Andy: I think it was a real watershed moment for me when I started playing electronic music alone in front of people. I had played in bands for a while and always had a guitar or other people with me. Without those two support structures, it felt so awkward and naked. It helped put things in perspective. A lot of self-reflection and even self-condemnation came about because of it.

After that I think every show has become a special type of hangout with my closest friends. As I get older I feel even more grateful that I have been privileged enough to perform with and for so many different people.

What’s the hardest thing about making music in St. Louis?

Andy: I think the hardest thing about doing anything creative for a long time is maintaining a sense of passion and sensitivity. Not allowing myself to become mean and jaded to fellow creators is always something I try to work toward. I think it's important to remind yourself that things don't last forever. St. Louis I think sometimes feels hard to crack for new artists. It takes a while to maybe figure out, but the best way to meet people and connect to other music lovers is to support lots of other local artists. We are all in this together. I have found that people are incredibly happy to see new faces at shows. I know I always am. 

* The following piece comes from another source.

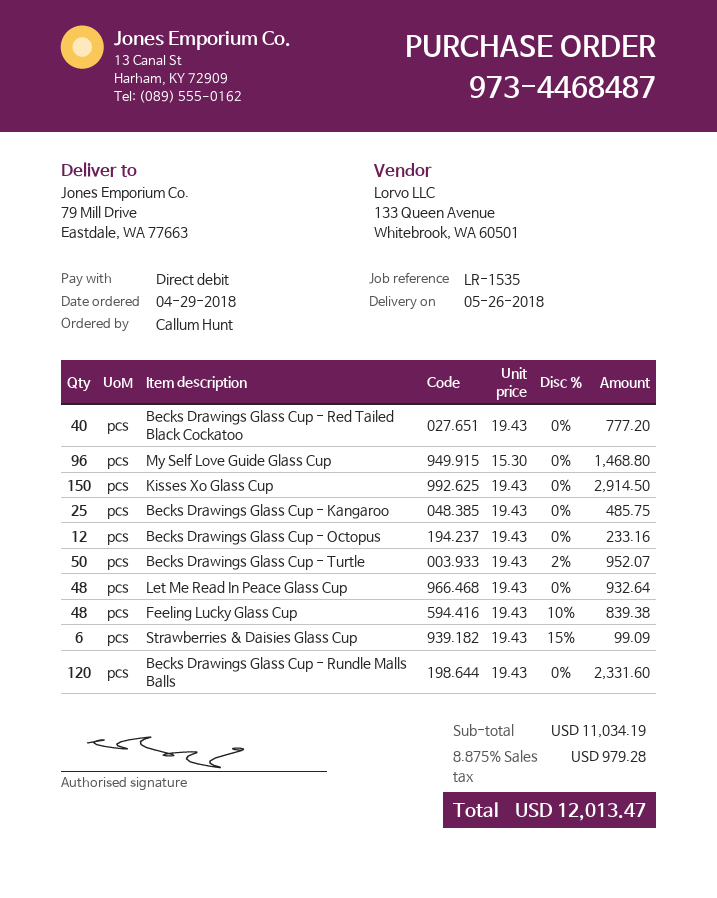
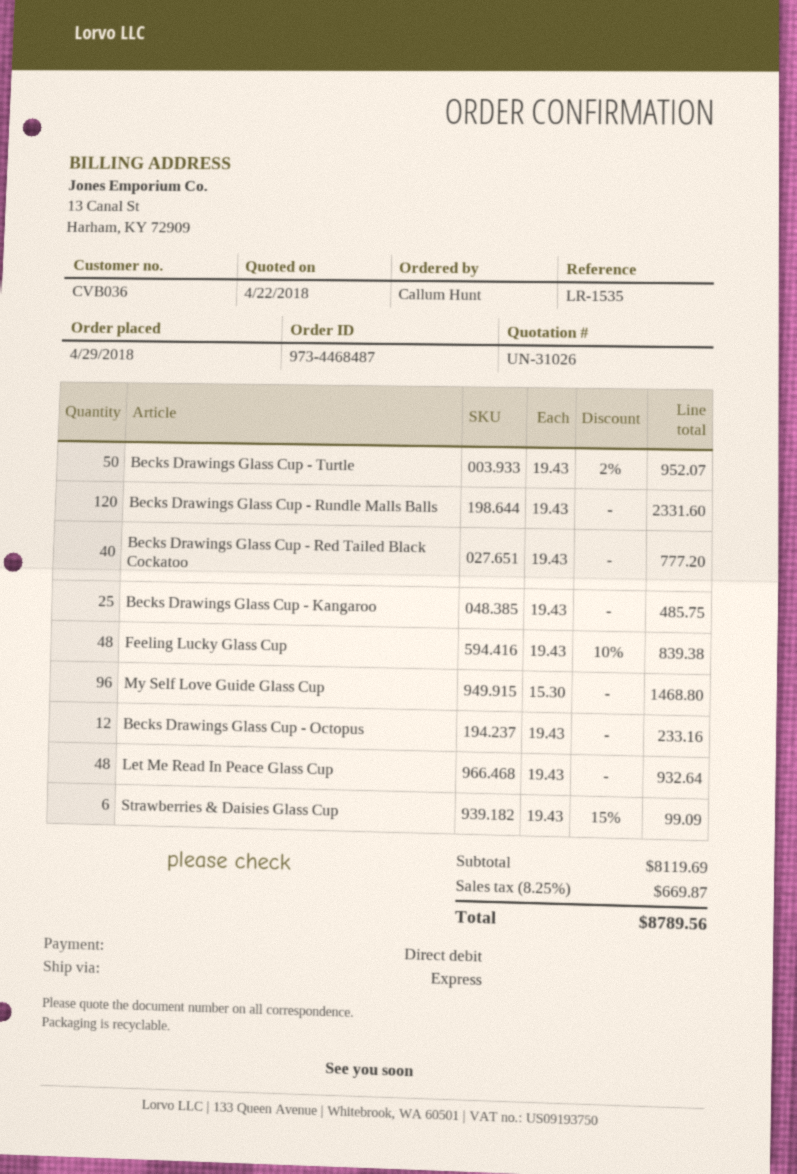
Kisses Xo Glass Cup: 150 x 19.43 = 2914.50 -> none
subtotal: 11034.19 -> 8119.69
tax: 8.875% = 979.28 -> 8.25% = 669.87
total: 12013.47 -> 8789.56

How has the St. Louis music scene influenced your music?

Andy: The people I've met and played with in town have made me the person/artist that I am. Writing and performing music is a not a selfless thing, so I think I'm very glad to be writing and performing where I am. The thing about the St. Louis area that most influences me will always be the people. 

Ani: The STL music scene is my main connection to music, so it has influenced me a great deal! One of the main reasons I enjoy making and playing music in St. Louis is the connection it gives me to the community. 

What’s the story behind the song you chose for your Tiny Desk video? 

Andy: This song was one of the first songs that Ani and I sang together. Since she joined the band I had always appreciated her singing voice and wanted to hear it in our music. It took a lot of time but eventually we made the song happen, and I've never stopped being happy about the way it turned out. The song itself is about disagreements. It's about trying to reconcile things that can maybe never be reconciled and about living with that reality in mind (at least that's what it means to me).

What’s your day job (for all band members)?

Andy: Ani currently works as a waitress at Salt + Smoke. Todd is a student at Webster [University] studying guitar, and I work at a music store in Collinsville, Illinois (Swing City Music) as a salesman and audio engineer/technician.